What you have to do —
The lines to copy are those with "listening" in them. Pull each one from the entries below.

Data shown —
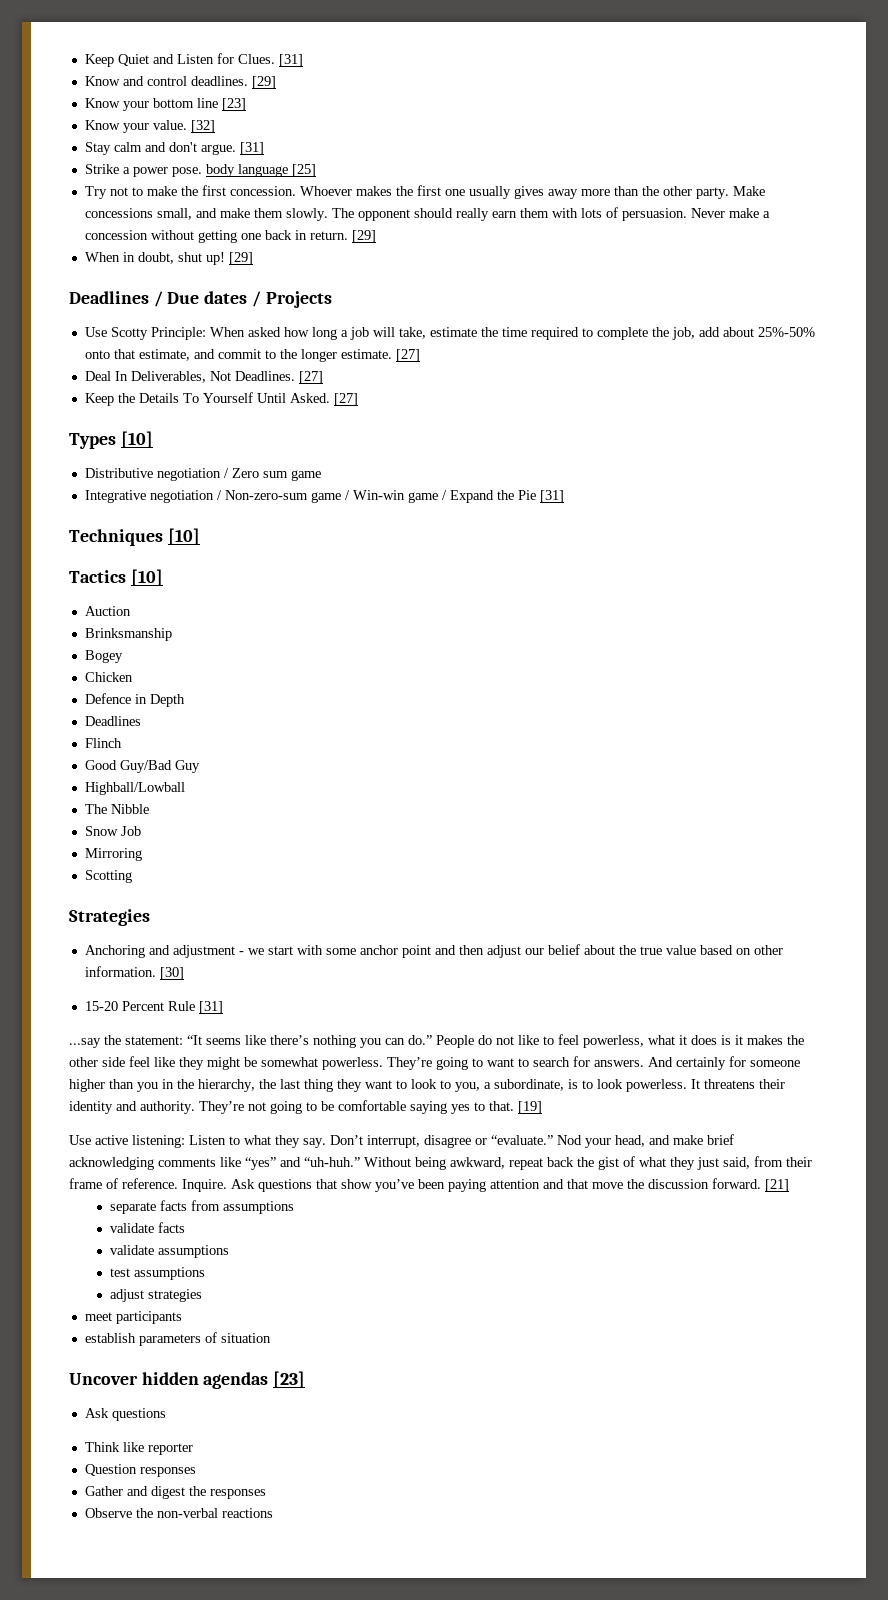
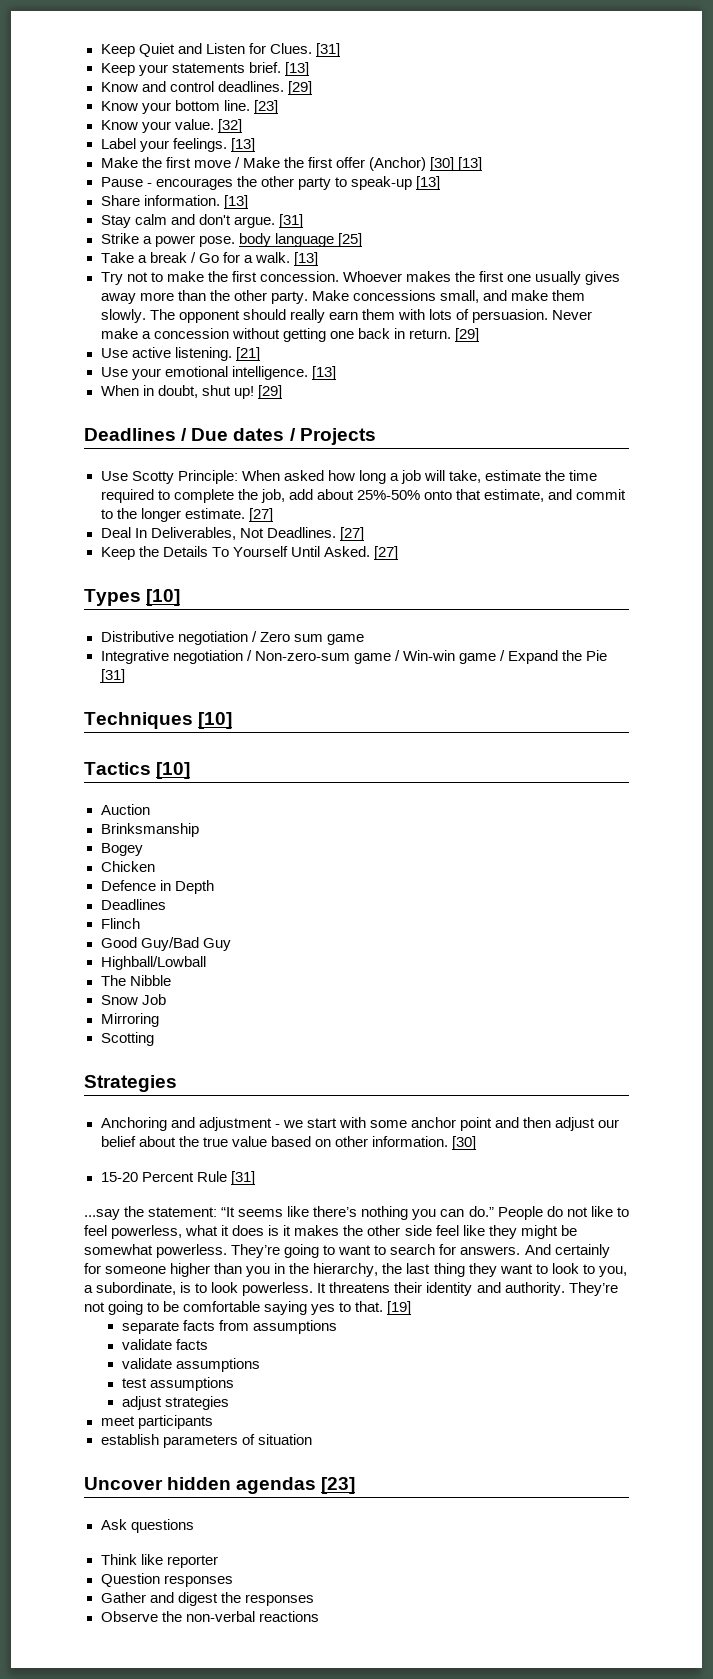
(303, 60) none -> [100,62,309,76] // Keep your statements brief. [13]
[196,98,218,108] line -> [223,100,250,111] line.
(215, 126) none -> [100,138,255,152] [100,157,483,171] [100,176,440,190] [100,195,248,209] // Label your feelings. [13] // Make the first move / Make the first offer (Anchor) [30] [13] // Pause - encourages the other party to speak-up [13] // Share information. [13]
(316, 170) none -> [100,252,318,266] // Take a break / Go for a walk. [13]
(376, 236) none -> [100,347,260,361] [100,366,336,380] // Use active listening. [21] // Use your emotional intelligence. [13]
[69,1134,734,1148] [69,1156,812,1170] [69,1178,789,1192] // Use active listening: Listen to what they say. Don’t interrupt, disagree or “evaluate.” Nod your head, and make brief acknowledging comments like “yes” and “uh-huh.” Without being awkward, repeat back the gist of what they just said, from their frame of reference. Inquire. Ask questions that show you’ve been paying attention and that move the discussion forward. [21] -> (412, 1308) none

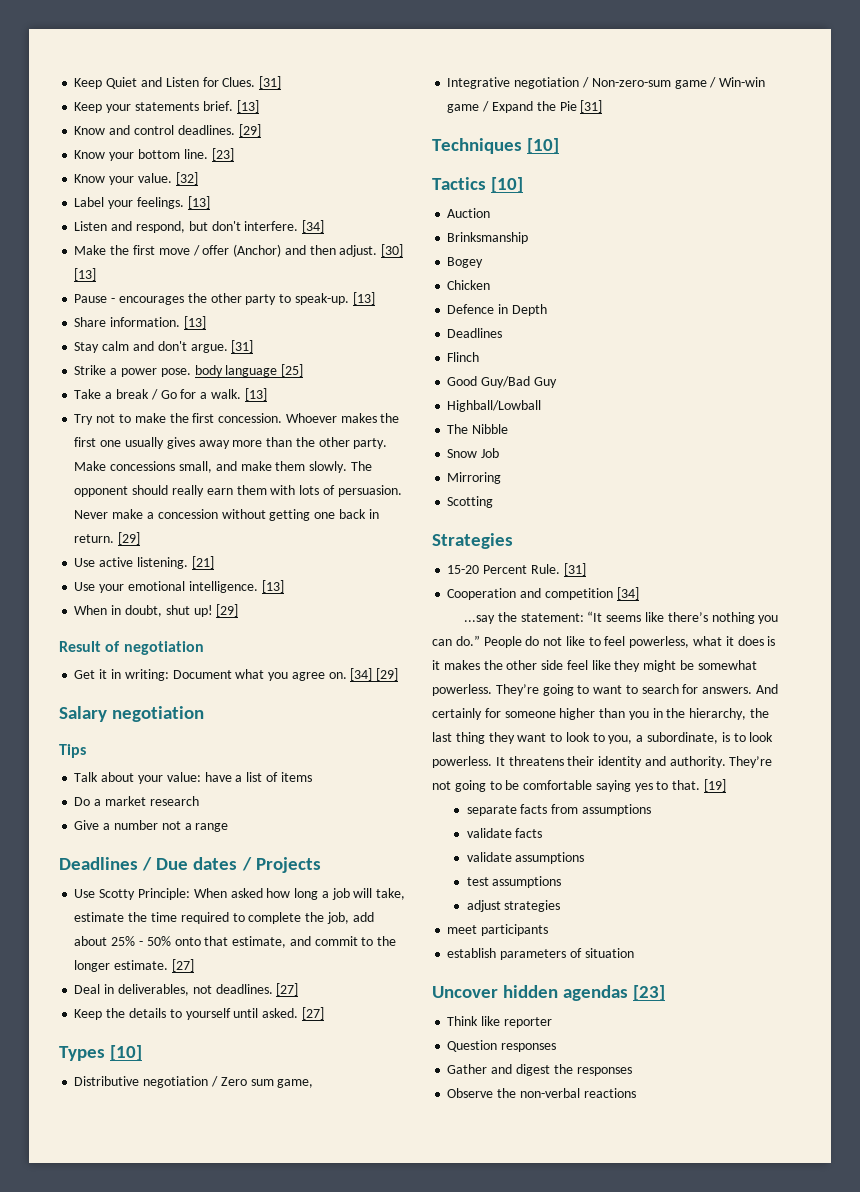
(255, 145) none -> [74,220,325,233] // Listen and respond, but don't interfere. [34]
[242,157,426,171] Make the first offer (Anchor) -> [202,244,378,257] offer (Anchor) and then adjust.
[350,176,412,190] speak-up -> [294,293,349,305] speak-up.
(282, 392) none -> [59,641,204,655] [74,668,399,681] [59,706,205,722] [59,744,86,758] [74,772,312,784] [74,796,199,806] [74,820,229,832] // Result of negotiation // Get it in writing: Document what you agree on. [34] [29] // Salary negotiation // Tips // Talk about your value: have a list of items // Do a market research // Give a number not a range
[356,490,420,500] 25%-50% -> [111,936,171,946] 25% - 50%
[134,527,336,540] In Deliverables, Not Deadlines. -> [104,984,273,996] in deliverables, not deadlines.
[162,546,370,557] Details To Yourself Until Asked. -> [128,1008,299,1020] details to yourself until asked.
[326,634,364,645] game -> [277,1079,314,1088] game,
[100,1117,620,1131] [100,1136,476,1150] // Anchoring and adjustment - we start with some anchor point and then adjust our belief about the true value based on other information. [30] -> (513, 541) none
[196,1171,255,1185] Rule [31] -> [530,563,586,576] [447,587,639,600] Rule. [31] // Cooperation and competition [34]
[100,1519,194,1533] // Ask questions -> (666, 993) none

Written solution —
(376, 236) none -> [100,347,260,361] [100,366,336,380] // Use active listening. [21] // Use your emotional intelligence. [13]
[69,1134,734,1148] [69,1156,812,1170] [69,1178,789,1192] // Use active listening: Listen to what they say. Don’t interrupt, disagree or “evaluate.” Nod your head, and make brief acknowledging comments like “yes” and “uh-huh.” Without being awkward, repeat back the gist of what they just said, from their frame of reference. Inquire. Ask questions that show you’ve been paying attention and that move the discussion forward. [21] -> (412, 1308) none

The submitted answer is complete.